The records.
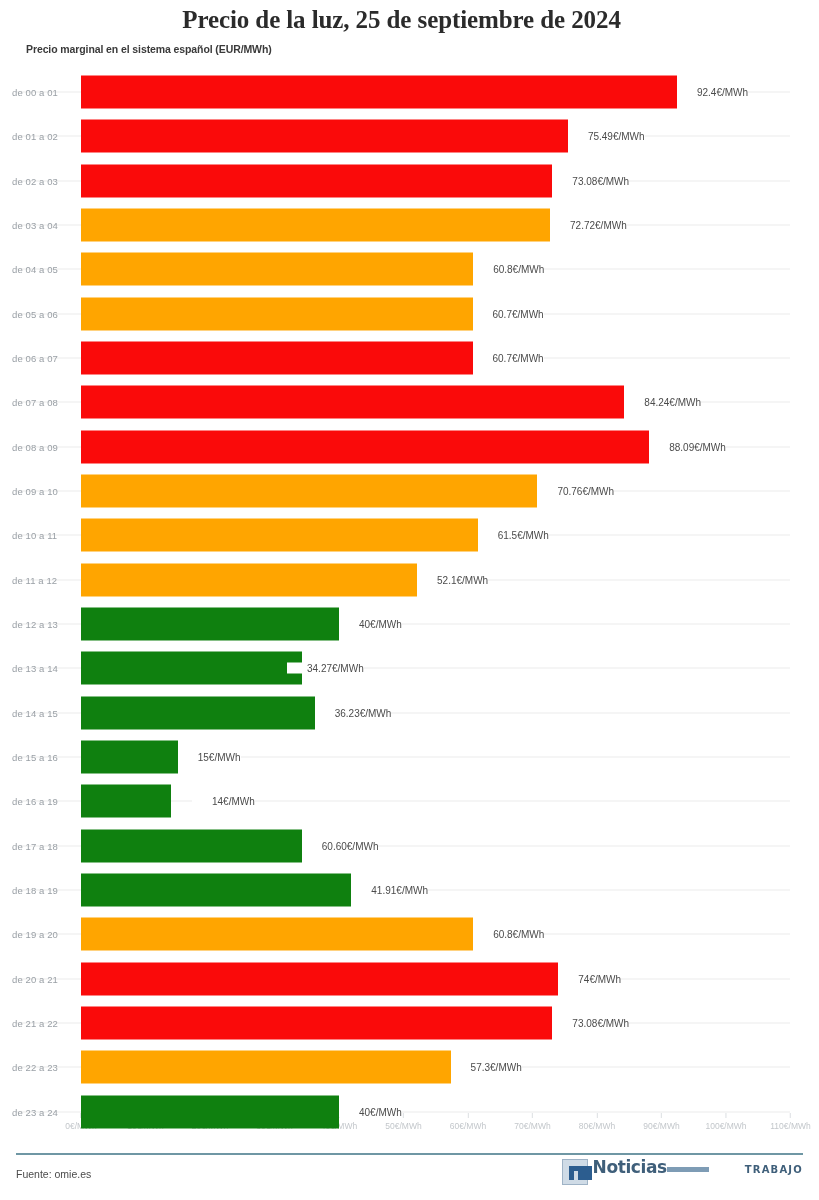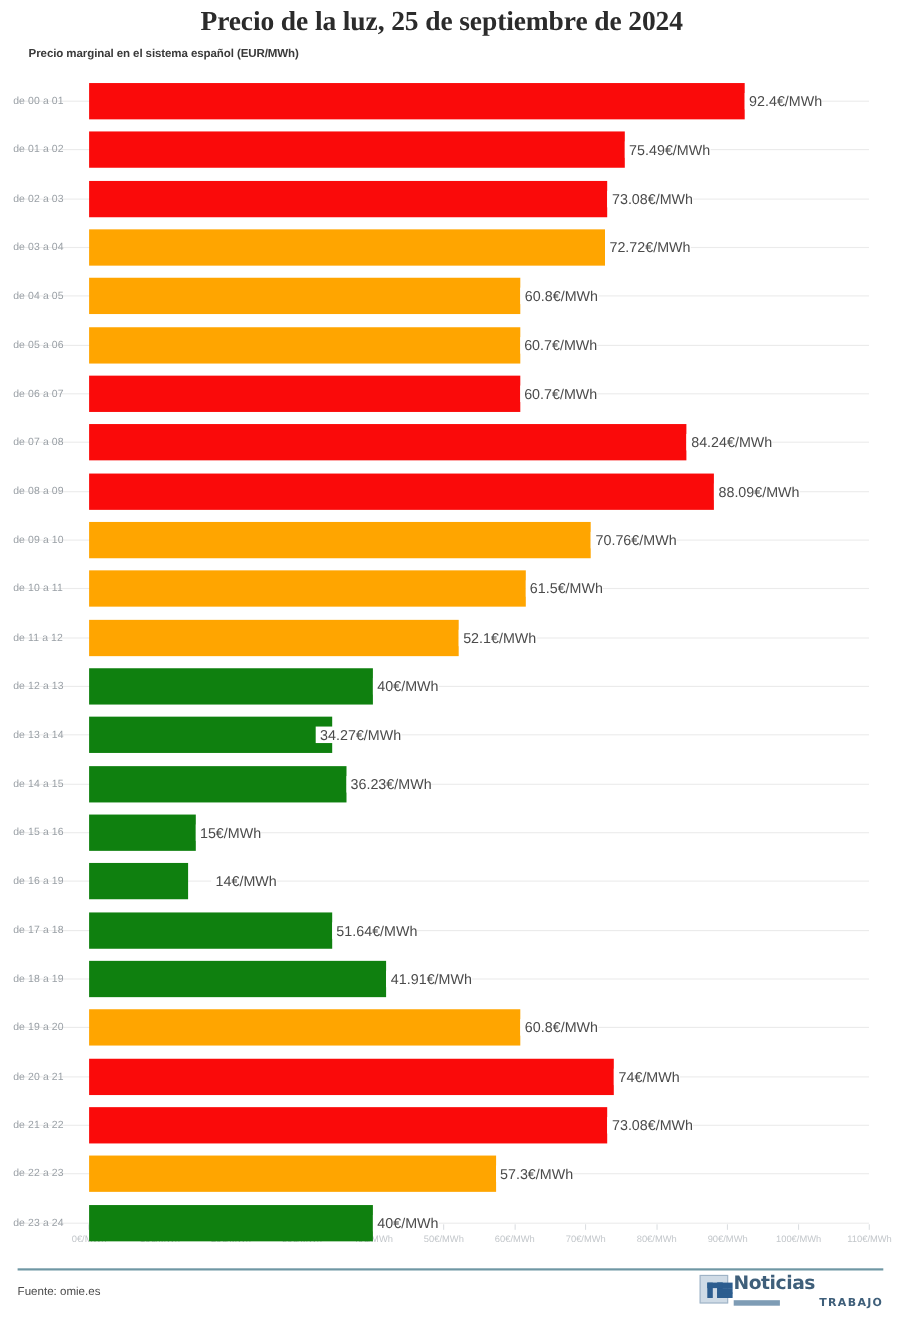--- a/index.html
+++ b/index.html
@@ -88,11 +88,11 @@
     position: absolute;
     top: 50%;
     transform: translateY(-50%);
-    font-size: 13px;
+    font-size: 10px;
     color: #4b4b4b;
     white-space: nowrap;
     z-index: 3;
-    padding-left: 4px;
+    padding-left: 20px;
     background: #ffffff;
   }
 

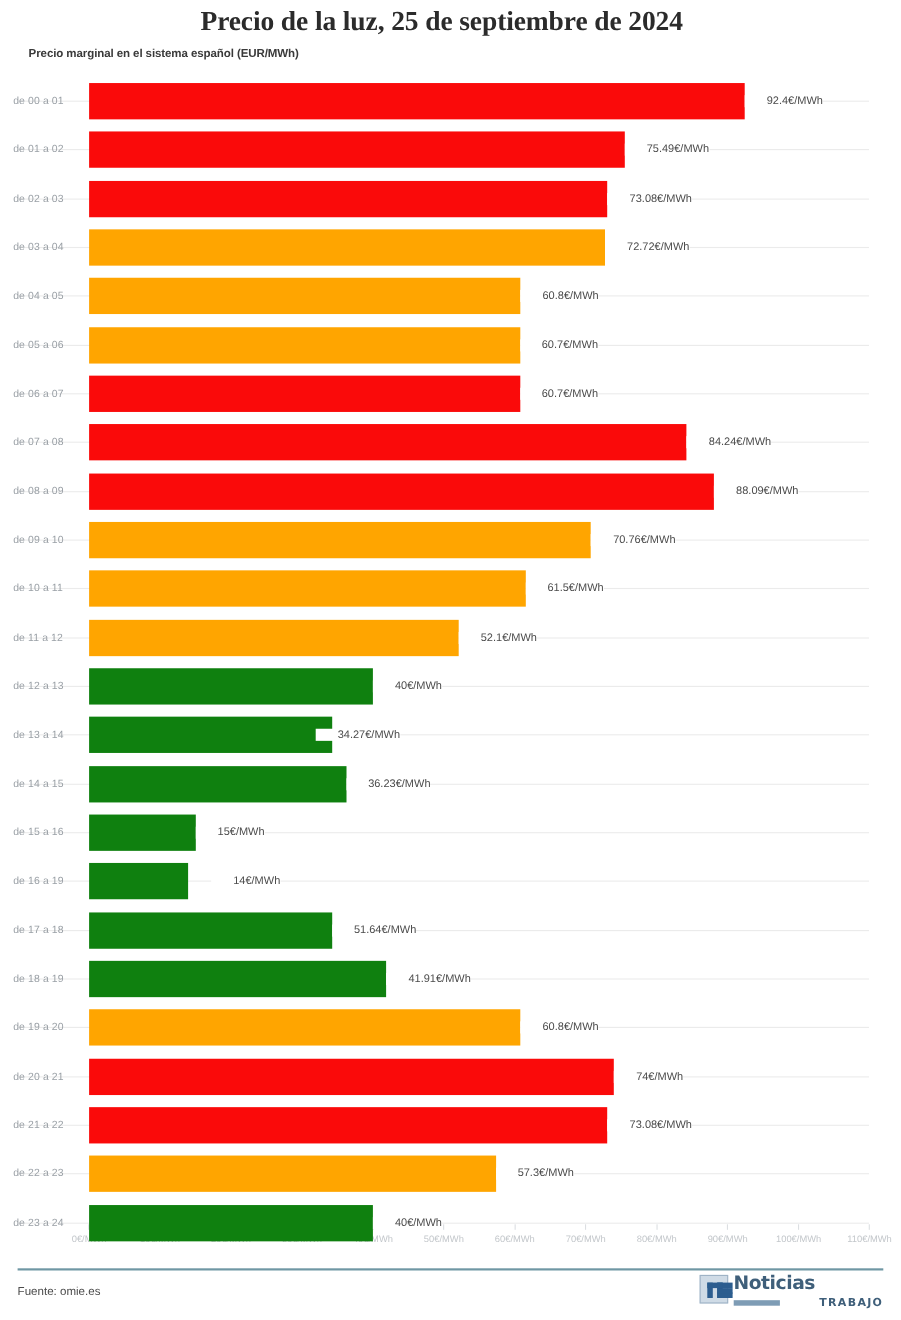--- a/index.html
+++ b/index.html
@@ -324,7 +324,7 @@
         <div class="gridline"></div>
         <div class="cat-label">de 17 a 18</div>
         <div class="bar green" style="width: 220.783px;"></div>
-        <div class="val-label" style="left: 301.784px;">51.64€/MWh</div>
+        <div class="val-label" style="left: 301.784px;">60.60€/MWh</div>
       </div>
       <div class="row">
         <div class="gridline"></div>

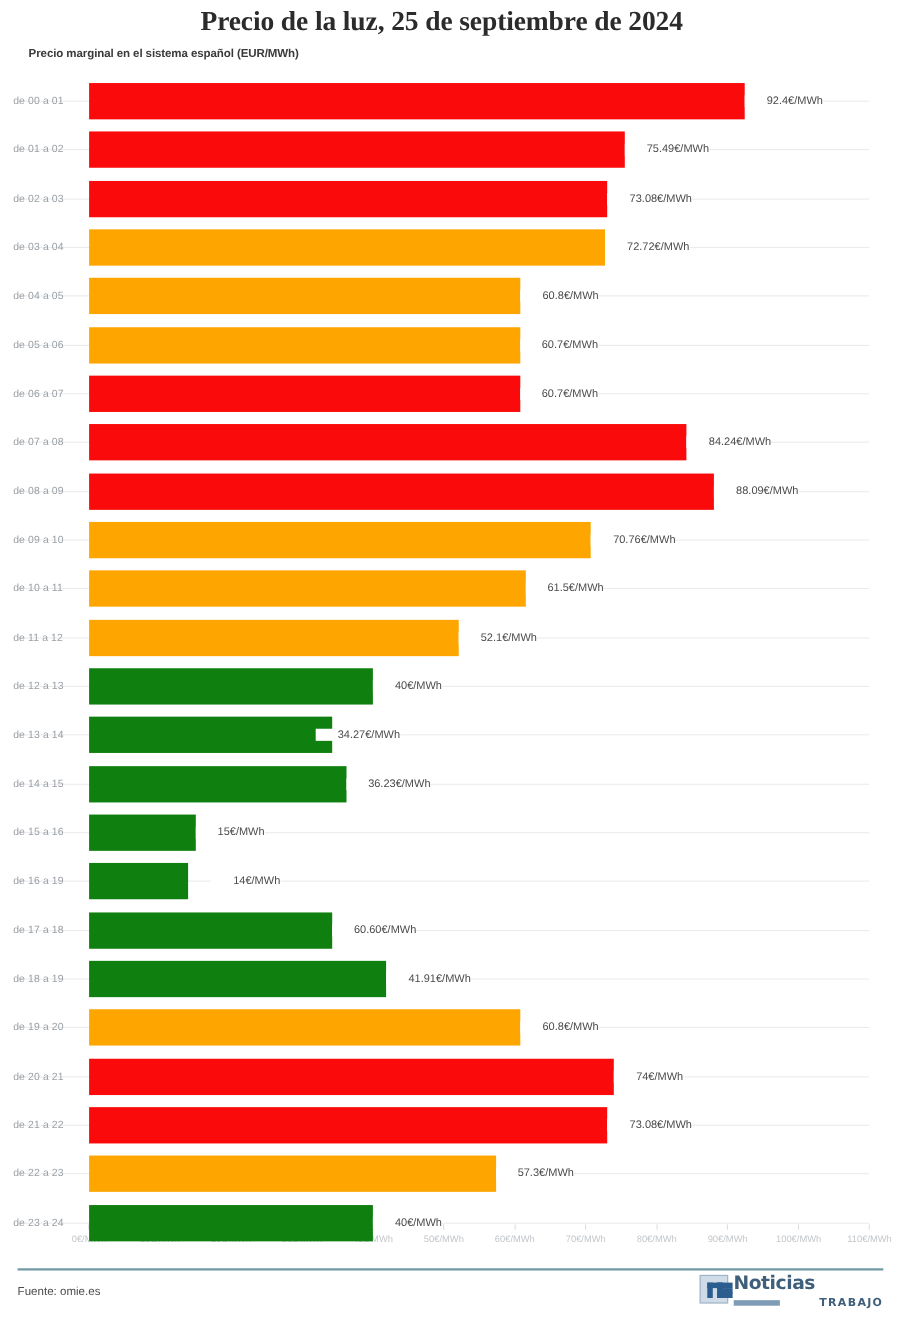--- a/index.html
+++ b/index.html
@@ -180,7 +180,7 @@
     height: 14px;
     background: #2c5d8f;
   }
-  .logo-text { display: flex; flex-direction: column; }
+  .logo-text { display: flex; flex-direction: row; }
   .logo-word {
     font-family: "DejaVu Sans", sans-serif;
     font-weight: bold;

Required action. A line qualifies when it holds the word "style"; report all qualifying lines from the records above.

Exercise answer.
         <div class="bar green" style="width: 220.783px;"></div>
-        <div class="val-label" style="left: 301.784px;">51.64€/MWh</div>
+        <div class="val-label" style="left: 301.784px;">60.60€/MWh</div>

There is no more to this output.